Supplied records:

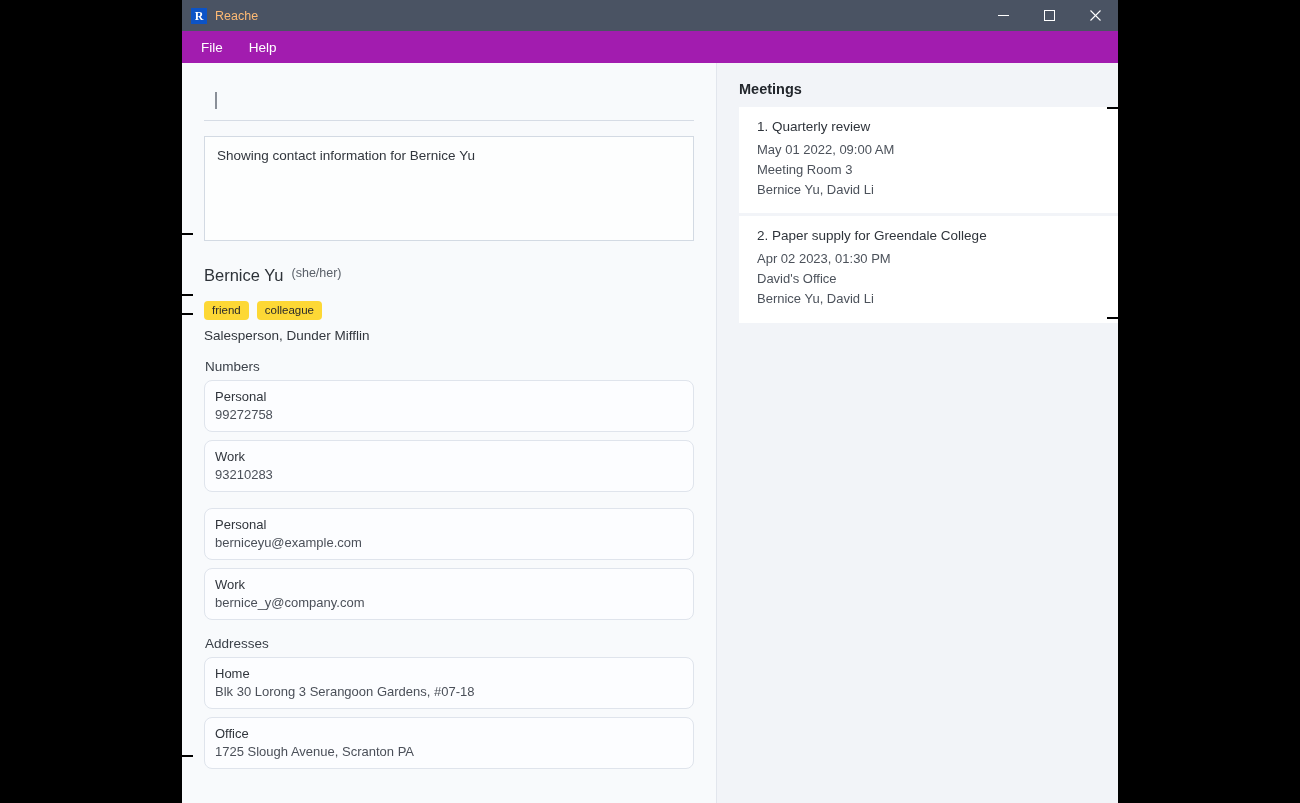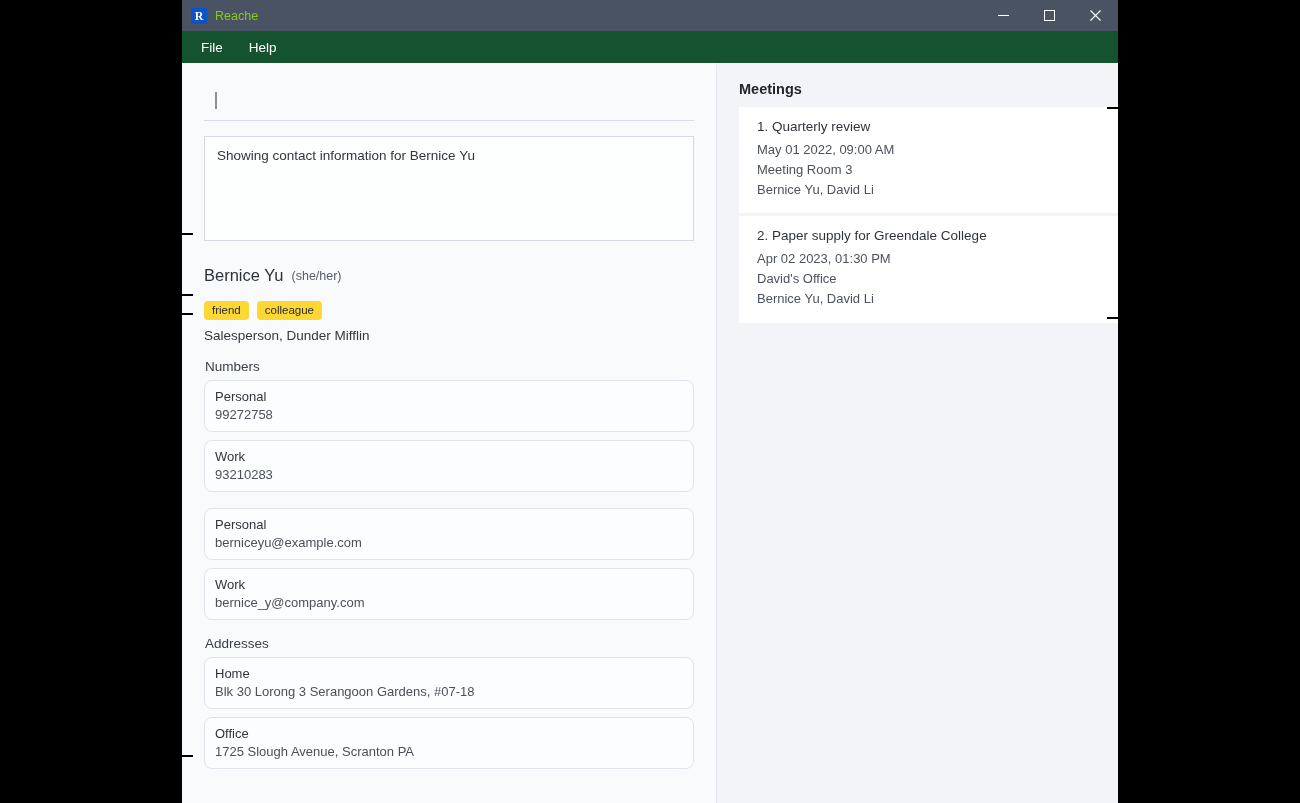--- a/index.html
+++ b/index.html
@@ -55,21 +55,21 @@
     background: #0c53c6;
     color: #ffffff;
     font-size: 12px;
     font-weight: bold;
     line-height: 16px;
     text-align: center;
     font-family: "Liberation Serif", serif;
     flex: 0 0 auto;
   }
   .app-title {
-    color: #84cc16;
+    color: #fdba74;
     font-size: 12.5px;
     white-space: nowrap;
   }
   .win-controls {
     display: flex;
     flex: 0 0 auto;
     height: 31px;
   }
   .win-btn {
     width: 46px;
@@ -77,21 +77,21 @@
     display: flex;
     align-items: center;
     justify-content: center;
     color: #ffffff;
   }
   .win-btn svg { display: block; }
 
   
   .menubar {
     height: 32px;
-    background: #14532d;
+    background: #a21caf;
     display: flex;
     align-items: center;
     padding-left: 14px;
     gap: 16px;
     flex: 0 0 auto;
   }
   .menu-item {
     color: #ffffff;
     font-size: 13.5px;
     padding: 3px 5px;
@@ -153,21 +153,21 @@
     padding: 10px 12px;
     font-size: 13.5px;
     color: #31363d;
     line-height: 1.35;
   }
 
   
   .contact-block { margin-top: 25px; }
   .contact-nameline {
     display: flex;
-    align-items: center;
+    align-items: flex-start;
     gap: 8px;
   }
   .contact-name {
     font-size: 16.5px;
     color: #2d3238;
   }
   .contact-pronoun {
     font-size: 12.5px;
     color: #5a6069;
   }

What you need to do: Pull out all lines of the data with the string "padding".

Solution:
     padding-left: 14px;
     padding: 3px 5px;
     padding: 10px 12px;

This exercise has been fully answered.